- Work task: From the entries below, extract every line that includes the word "text".

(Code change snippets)
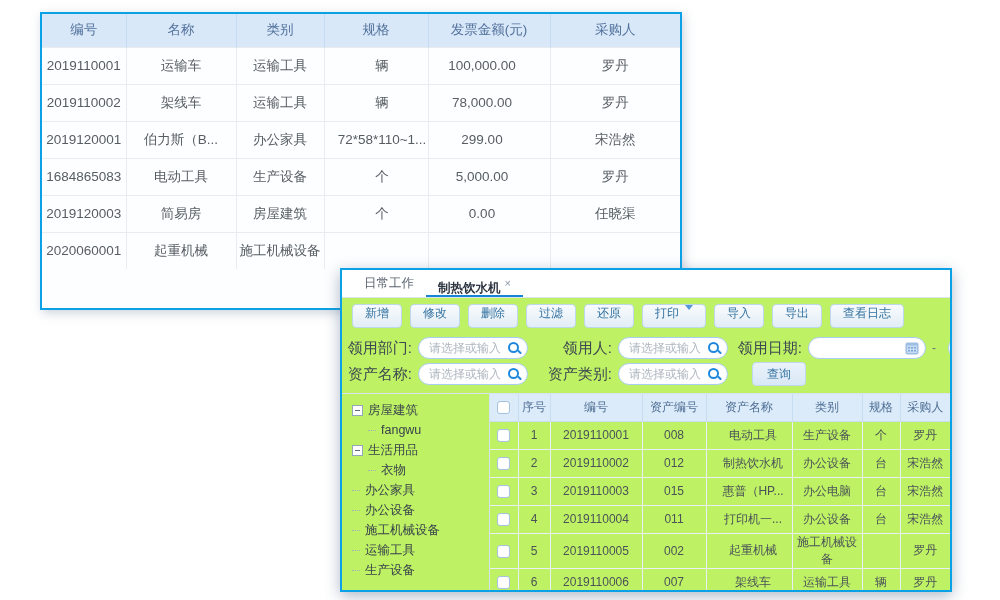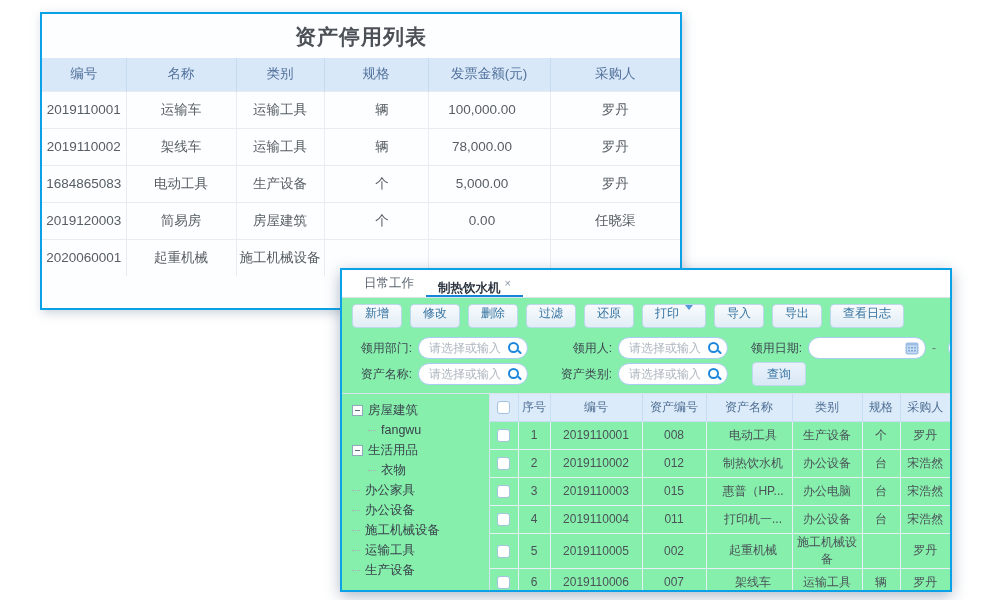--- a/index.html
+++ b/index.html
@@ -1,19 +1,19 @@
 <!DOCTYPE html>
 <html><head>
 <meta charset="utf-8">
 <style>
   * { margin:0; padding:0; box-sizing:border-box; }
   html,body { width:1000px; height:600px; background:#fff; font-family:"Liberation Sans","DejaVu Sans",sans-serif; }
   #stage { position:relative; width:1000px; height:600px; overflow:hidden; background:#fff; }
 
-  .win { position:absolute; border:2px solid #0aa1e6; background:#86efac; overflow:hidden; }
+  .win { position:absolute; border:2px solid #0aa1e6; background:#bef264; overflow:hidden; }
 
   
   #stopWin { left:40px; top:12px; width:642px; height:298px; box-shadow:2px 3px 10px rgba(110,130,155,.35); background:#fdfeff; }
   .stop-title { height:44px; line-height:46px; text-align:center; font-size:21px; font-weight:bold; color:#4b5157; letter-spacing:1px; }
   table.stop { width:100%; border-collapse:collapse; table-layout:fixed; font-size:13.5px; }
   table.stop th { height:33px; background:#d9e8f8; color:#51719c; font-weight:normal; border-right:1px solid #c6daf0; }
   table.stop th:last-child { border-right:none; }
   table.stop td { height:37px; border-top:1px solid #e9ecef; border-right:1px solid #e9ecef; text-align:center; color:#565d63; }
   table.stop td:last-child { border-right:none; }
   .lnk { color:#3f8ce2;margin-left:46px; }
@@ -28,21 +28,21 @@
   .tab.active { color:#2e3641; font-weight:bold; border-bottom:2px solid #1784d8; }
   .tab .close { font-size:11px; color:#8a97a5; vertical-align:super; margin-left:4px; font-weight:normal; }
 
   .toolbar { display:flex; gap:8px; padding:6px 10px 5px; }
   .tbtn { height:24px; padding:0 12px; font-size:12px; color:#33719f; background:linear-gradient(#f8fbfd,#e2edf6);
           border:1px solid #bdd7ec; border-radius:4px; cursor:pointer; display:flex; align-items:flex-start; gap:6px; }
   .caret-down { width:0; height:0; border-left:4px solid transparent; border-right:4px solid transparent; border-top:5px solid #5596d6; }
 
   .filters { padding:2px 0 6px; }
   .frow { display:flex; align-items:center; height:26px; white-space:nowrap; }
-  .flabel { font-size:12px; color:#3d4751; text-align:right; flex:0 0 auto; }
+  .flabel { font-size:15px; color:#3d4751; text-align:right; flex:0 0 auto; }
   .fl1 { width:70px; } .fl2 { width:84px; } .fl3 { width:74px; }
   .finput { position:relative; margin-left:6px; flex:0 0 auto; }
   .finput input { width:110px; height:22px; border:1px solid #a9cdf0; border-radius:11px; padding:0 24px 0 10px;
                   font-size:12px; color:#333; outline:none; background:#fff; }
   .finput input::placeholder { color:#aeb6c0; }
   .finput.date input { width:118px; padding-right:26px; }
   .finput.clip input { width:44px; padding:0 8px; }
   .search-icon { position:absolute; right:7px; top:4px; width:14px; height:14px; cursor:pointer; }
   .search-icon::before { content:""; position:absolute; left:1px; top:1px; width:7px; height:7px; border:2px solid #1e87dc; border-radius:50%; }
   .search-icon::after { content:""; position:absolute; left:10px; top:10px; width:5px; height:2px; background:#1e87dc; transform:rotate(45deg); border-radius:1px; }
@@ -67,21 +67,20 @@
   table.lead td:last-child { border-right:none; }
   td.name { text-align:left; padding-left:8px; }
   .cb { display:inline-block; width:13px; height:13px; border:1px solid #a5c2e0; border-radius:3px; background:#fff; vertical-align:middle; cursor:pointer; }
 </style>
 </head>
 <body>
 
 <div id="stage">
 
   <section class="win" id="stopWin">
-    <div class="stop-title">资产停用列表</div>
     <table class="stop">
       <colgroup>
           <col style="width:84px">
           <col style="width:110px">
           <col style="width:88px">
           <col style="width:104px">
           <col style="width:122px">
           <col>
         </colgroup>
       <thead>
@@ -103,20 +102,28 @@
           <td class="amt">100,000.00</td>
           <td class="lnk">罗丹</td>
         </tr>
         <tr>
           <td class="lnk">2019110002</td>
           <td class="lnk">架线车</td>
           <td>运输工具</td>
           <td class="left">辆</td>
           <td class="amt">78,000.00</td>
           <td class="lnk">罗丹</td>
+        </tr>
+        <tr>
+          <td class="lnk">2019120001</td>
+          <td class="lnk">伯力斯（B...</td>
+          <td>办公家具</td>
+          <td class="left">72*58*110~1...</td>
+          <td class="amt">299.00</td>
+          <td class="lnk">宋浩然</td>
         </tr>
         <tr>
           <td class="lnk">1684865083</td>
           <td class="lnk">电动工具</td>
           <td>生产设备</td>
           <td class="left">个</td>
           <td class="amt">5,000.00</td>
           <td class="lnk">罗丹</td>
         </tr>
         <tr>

- Exercise response:
   .stop-title { height:44px; line-height:46px; text-align:center; font-size:21px; font-weight:bold; color:#4b5157; letter-spacing:1px; }
   table.stop td { height:37px; border-top:1px solid #e9ecef; border-right:1px solid #e9ecef; text-align:center; color:#565d63; }
-  .flabel { font-size:12px; color:#3d4751; text-align:right; flex:0 0 auto; }
+  .flabel { font-size:15px; color:#3d4751; text-align:right; flex:0 0 auto; }
   td.name { text-align:left; padding-left:8px; }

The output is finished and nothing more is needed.